If you are a one-person shop sending forty messages a month to customers who already know you, do not buy software. Use the free WhatsApp Business app and its built-in broadcast list, which sends to your saved contacts who have saved you back, and is entirely within the rules. Businesses come to us when the list has grown past what a phone can carry, when a missed order notification costs real money, or when the messages need to fire from a system rather than a person.

Frequently asked questions

Is there a WhatsApp message sender? +

Yes, and there are two kinds. Chrome extensions and desktop apps automate your WhatsApp Web session to click send repeatedly, which WhatsApp's Terms of Service prohibit. Platforms built on Meta's WhatsApp Business Platform send approved templates through the official Cloud API, which is sanctioned, billed per delivered message, and does not put your number at risk.

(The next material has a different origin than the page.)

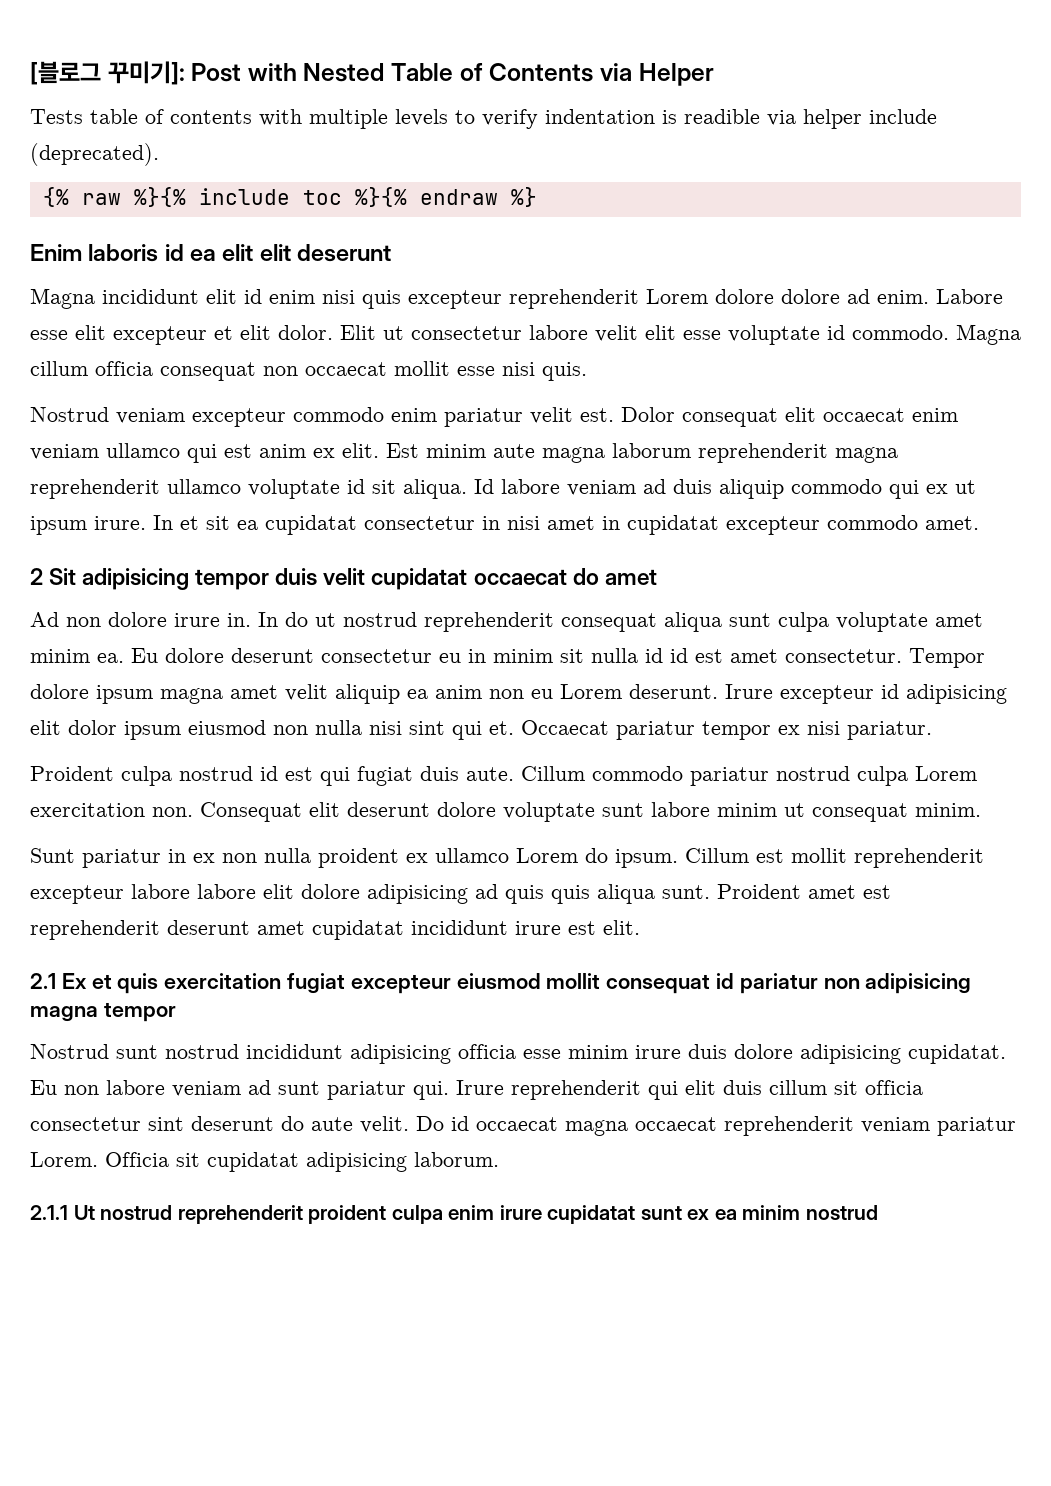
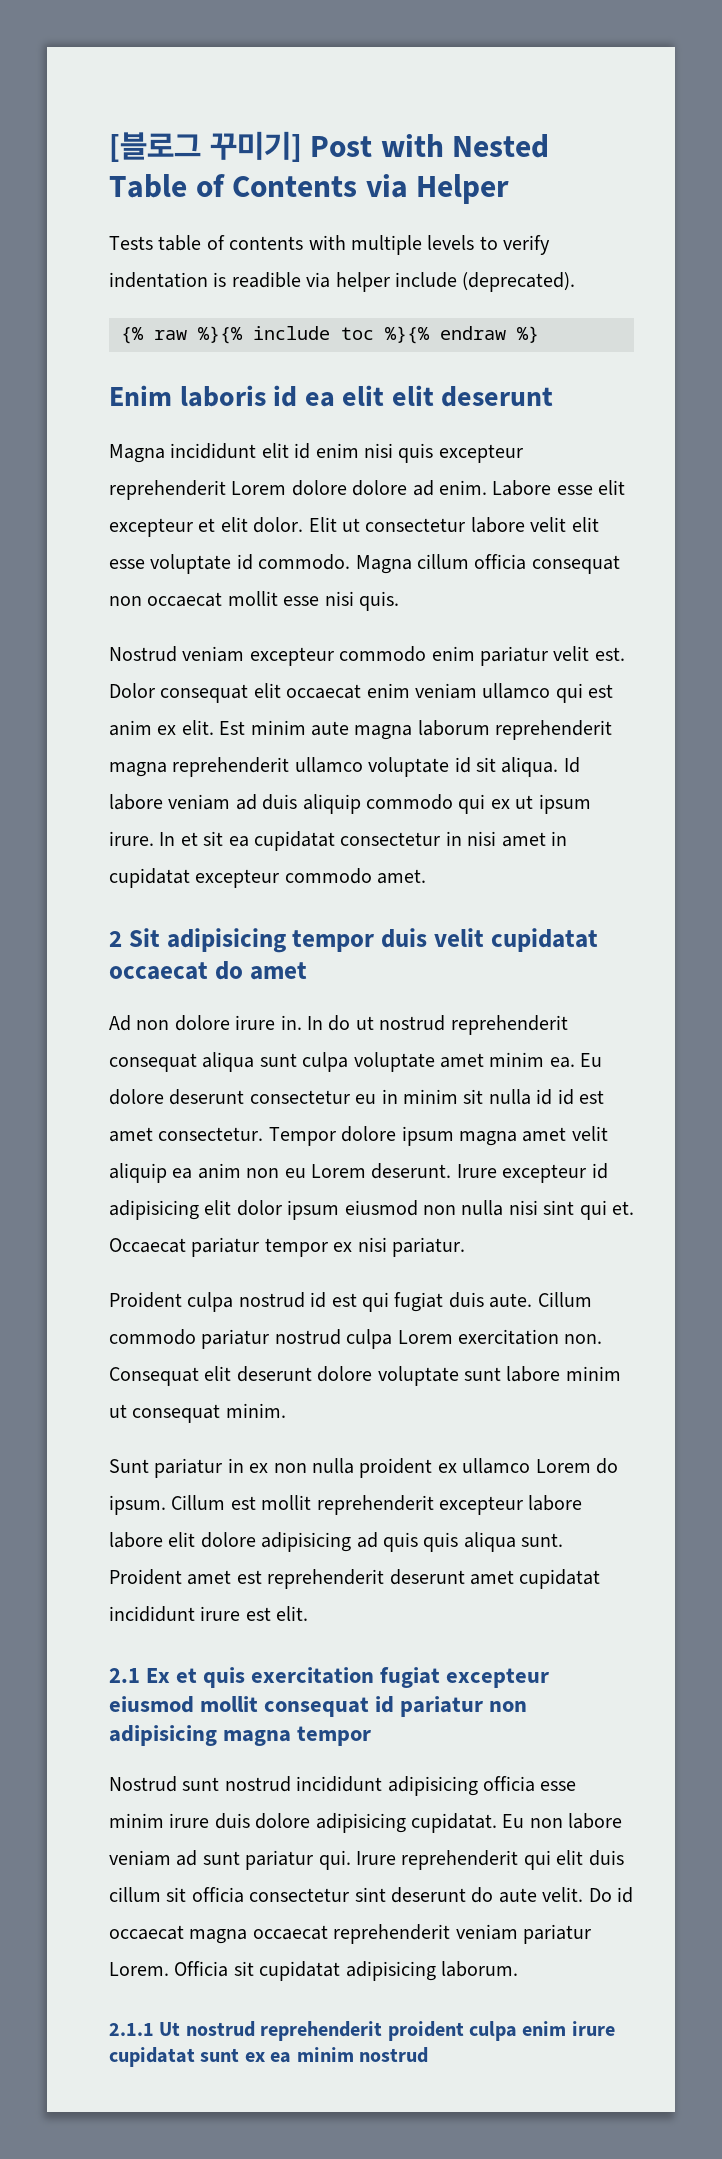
- [블로그 꾸미기]: Post with Nested Table of Contents via Helper
+ [블로그 꾸미기] Post with Nested Table of Contents via Helper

How do I send bulk messages on WhatsApp? +

On the official path you register a phone number to a WhatsApp Business Account, get a message template approved by Meta, upload a list of recipients who opted in, and send the template through the Cloud API. Meta returns a delivery receipt for each recipient. Your messaging limit tier caps how many unique customers you can reach in a rolling 24 hours.

Will I get banned for sending bulk WhatsApp messages? +

You will if you use an extension that automates WhatsApp Web. WhatsApp's Terms of Service list bulk messaging and auto-messaging among impermissible communications, and Meta's spam systems detect high send rates to recipients who never messaged you. Sending the same volume through the official Cloud API with approved templates and opt-in consent carries no ban risk.

Can I send WhatsApp messages without saving the number? +

Yes. The Cloud API takes a phone number in E.164 format and sends to it directly, so nothing is ever saved to a phone contact list. This is also what the extensions advertise, but they achieve it by automating WhatsApp Web rather than by using the API, which is why they carry a ban risk that the API does not.

Is there a free WhatsApp bulk message sender? +

The free ones are browser extensions that violate WhatsApp's Terms of Service and eventually cost you the number. The free option that is actually within the rules is the WhatsApp Business app's broadcast list, which sends to up to 256 contacts who have saved your number. Beyond that, Meta charges per delivered template and there is no way around it.

What is the best WhatsApp bulk message sender? +

For a US business, the best sender is whichever platform runs on the official Cloud API, does not charge you per contact, and shows you delivery receipts and error codes. The category matters more than the brand: any tool built on unofficial WhatsApp Web automation is a short-term rental on your phone number, no matter how polished it looks.

How many messages can I send with a WhatsApp message sender? +

On the official platform a new business portfolio starts at 250 unique recipients per rolling 24 hours. Verifying your business raises it to 2,000, and the tiers then climb to 10,000, 100,000, and unlimited automatically when you use at least half your current limit within seven days at a high quality rating.

Can I send WhatsApp messages from an Excel file? +

Yes. Export the sheet to CSV with one column holding phone numbers in E.164 format and one column per template variable, then upload it. The platform maps your column headers to the placeholders in the approved template and personalizes each message. This is the standard way to run a WhatsApp campaign from a spreadsheet.

Can a WhatsApp sender deliver marketing messages in the United States? +

No. Meta stopped delivering marketing-category template messages to United States phone numbers on April 1, 2025, with no announced resume date. The send fails with error 131049. Utility templates, authentication templates, and any reply inside an open 24-hour customer service window still deliver to US numbers normally.